RECORD EXTRACTS below:

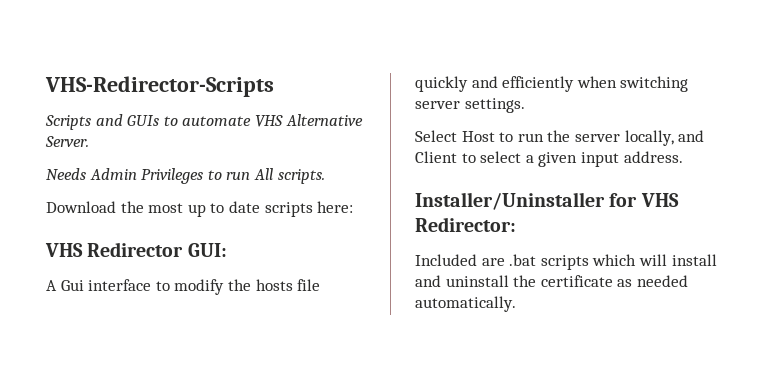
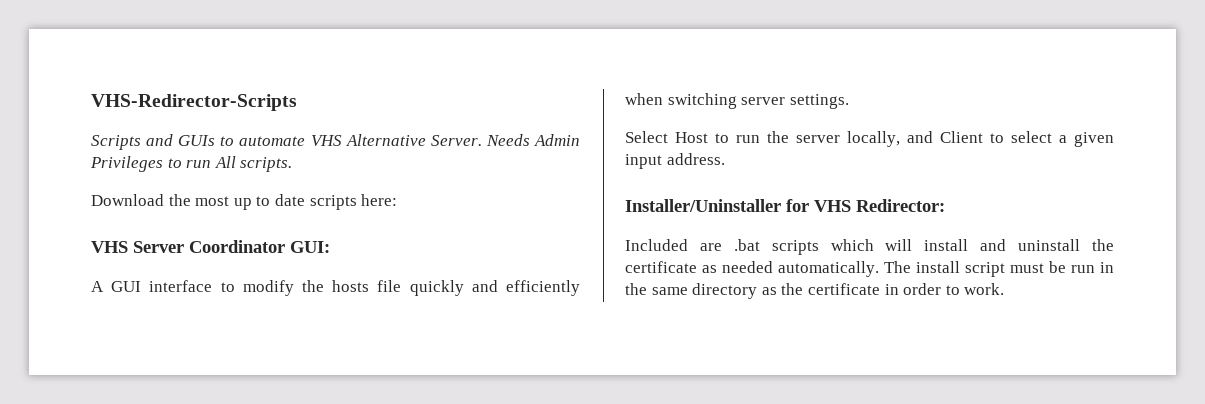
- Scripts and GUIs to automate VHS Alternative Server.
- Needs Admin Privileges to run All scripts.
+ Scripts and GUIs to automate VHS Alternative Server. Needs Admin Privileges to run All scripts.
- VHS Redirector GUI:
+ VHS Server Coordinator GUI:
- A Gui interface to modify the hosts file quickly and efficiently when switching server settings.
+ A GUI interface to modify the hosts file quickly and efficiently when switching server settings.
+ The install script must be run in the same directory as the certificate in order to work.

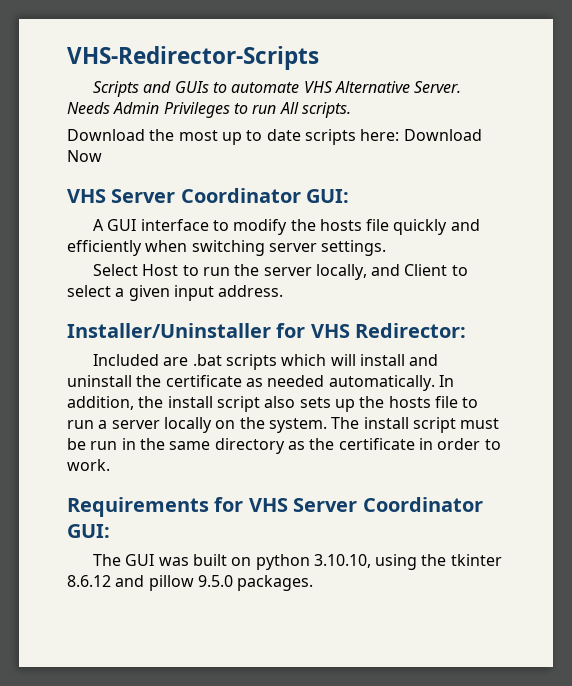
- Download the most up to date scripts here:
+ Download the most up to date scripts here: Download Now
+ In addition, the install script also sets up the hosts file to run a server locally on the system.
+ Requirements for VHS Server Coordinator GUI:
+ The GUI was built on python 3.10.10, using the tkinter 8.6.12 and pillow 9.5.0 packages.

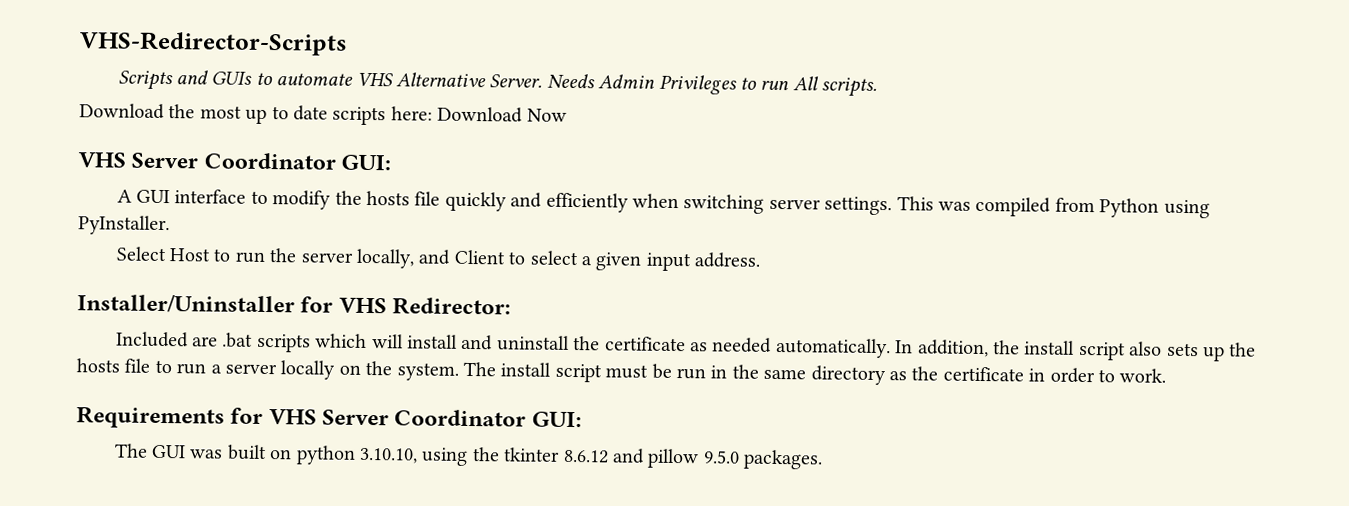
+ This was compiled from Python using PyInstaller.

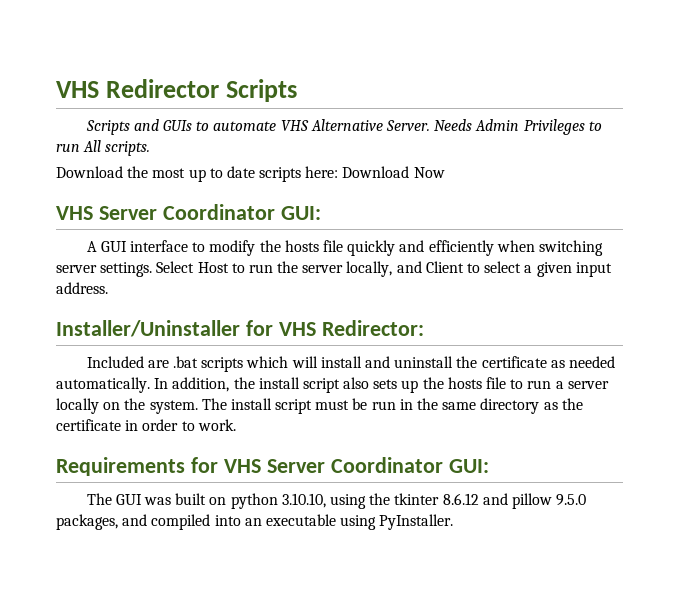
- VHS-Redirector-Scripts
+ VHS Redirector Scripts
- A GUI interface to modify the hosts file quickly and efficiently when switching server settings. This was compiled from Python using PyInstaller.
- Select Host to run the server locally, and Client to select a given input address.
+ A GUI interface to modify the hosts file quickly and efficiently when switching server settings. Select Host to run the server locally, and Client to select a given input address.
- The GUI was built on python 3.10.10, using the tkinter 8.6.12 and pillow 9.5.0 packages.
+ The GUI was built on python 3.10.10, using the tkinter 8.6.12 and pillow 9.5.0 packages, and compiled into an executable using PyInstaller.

End of RECORD EXTRACTS.
RECORD EXTRACTS below:

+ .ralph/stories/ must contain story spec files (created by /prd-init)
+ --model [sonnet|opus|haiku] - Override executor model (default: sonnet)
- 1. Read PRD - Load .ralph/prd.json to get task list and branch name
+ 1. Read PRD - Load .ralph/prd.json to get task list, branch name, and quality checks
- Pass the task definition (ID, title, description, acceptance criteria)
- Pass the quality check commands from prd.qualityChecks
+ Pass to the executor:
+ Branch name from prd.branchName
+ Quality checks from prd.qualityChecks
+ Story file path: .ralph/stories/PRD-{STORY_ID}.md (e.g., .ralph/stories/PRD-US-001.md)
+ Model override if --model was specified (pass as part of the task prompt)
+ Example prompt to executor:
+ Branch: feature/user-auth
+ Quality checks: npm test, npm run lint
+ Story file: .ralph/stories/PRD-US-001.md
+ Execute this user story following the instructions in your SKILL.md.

End of RECORD EXTRACTS.

AIM OF THE TASK: Taking the lines above, repeat exactly those from the line that contains "Example prompt to" through the line that contains "in your SKILL.md.", and both of those lines as well. Include nothing else.

RESPONSE BELOW:
+ Example prompt to executor:
+ Branch: feature/user-auth
+ Quality checks: npm test, npm run lint
+ Story file: .ralph/stories/PRD-US-001.md
+ Execute this user story following the instructions in your SKILL.md.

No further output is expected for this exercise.